Scenario 3: Sending money home
Your bank will happily wire $5,000 from the US to your family in India. They'll charge a $25–$50 wire fee and bake a 2–4% FX markup into the rate. Total cost: $125–$250. A specialist provider like Wise or Remitly would charge $0–$10 in fees and a 0–0.5% markup. Total cost: $10–$35. Check the difference yourself using our USA to India comparison.
What a Live Converter Can (and Can't) Do for You
A mid-market converter is a diagnostic tool, not a transaction tool. It tells you what the real rate is right now. It doesn't let you actually exchange currency at that rate — you still need a provider for that.
What it can do:
- Show the real mid-market rate for 150+ currency pairs in real time.
- Reveal the markup your bank, card issuer, or ATM is charging.
- Help you plan a trip budget in local currencies.
- Flag when a rate has moved in your favor and it's time to transact.
What it can't do:
- Actually execute a transfer. For that, use our comparison tool or a provider's own app.

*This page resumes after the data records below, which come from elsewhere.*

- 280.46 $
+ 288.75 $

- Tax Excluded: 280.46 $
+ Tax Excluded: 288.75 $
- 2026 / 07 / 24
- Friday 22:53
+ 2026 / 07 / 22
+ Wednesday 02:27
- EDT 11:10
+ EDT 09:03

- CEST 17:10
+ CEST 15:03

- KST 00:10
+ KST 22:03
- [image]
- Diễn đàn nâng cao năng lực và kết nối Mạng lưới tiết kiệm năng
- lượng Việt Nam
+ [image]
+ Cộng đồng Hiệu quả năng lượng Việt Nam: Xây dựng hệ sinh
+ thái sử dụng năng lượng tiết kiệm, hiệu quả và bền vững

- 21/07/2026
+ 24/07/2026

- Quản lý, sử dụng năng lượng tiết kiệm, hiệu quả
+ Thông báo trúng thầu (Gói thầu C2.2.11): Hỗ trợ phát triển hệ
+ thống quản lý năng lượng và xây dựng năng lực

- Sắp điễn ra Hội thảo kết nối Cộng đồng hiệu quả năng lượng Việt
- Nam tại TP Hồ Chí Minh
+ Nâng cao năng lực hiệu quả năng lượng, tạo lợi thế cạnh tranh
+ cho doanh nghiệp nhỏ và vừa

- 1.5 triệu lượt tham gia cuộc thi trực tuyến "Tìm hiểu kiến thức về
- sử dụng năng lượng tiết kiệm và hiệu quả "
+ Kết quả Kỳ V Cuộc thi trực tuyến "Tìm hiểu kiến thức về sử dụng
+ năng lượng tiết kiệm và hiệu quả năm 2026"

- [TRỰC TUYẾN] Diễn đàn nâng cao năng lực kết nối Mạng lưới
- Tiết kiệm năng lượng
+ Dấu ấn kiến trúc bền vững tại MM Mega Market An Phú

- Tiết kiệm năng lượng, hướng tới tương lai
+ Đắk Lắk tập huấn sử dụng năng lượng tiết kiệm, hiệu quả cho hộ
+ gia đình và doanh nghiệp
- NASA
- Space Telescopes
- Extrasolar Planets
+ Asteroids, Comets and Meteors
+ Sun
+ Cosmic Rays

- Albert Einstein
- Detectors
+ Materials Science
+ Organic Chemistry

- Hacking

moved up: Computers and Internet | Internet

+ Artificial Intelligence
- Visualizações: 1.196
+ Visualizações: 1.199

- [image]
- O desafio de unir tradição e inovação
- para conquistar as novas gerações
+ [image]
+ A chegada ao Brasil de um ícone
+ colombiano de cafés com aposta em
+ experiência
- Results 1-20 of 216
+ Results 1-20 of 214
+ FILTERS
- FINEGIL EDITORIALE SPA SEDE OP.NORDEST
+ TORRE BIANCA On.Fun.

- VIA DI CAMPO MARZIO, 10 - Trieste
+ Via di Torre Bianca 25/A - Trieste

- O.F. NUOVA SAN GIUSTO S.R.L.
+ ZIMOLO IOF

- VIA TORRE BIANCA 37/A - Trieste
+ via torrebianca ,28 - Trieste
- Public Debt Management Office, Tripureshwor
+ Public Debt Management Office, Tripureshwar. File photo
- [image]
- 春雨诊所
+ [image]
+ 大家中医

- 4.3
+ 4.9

- Guarantee the rate you'll get. Providers quote their own rates, which include markup.
- Predict where rates are going. For short-term FX forecasts, see our USD and EUR outlook guides.
Used correctly — as a benchmark against every rate a bank, provider, or terminal quotes you — a live converter is the single highest-leverage tool in a traveler's or expat's toolkit.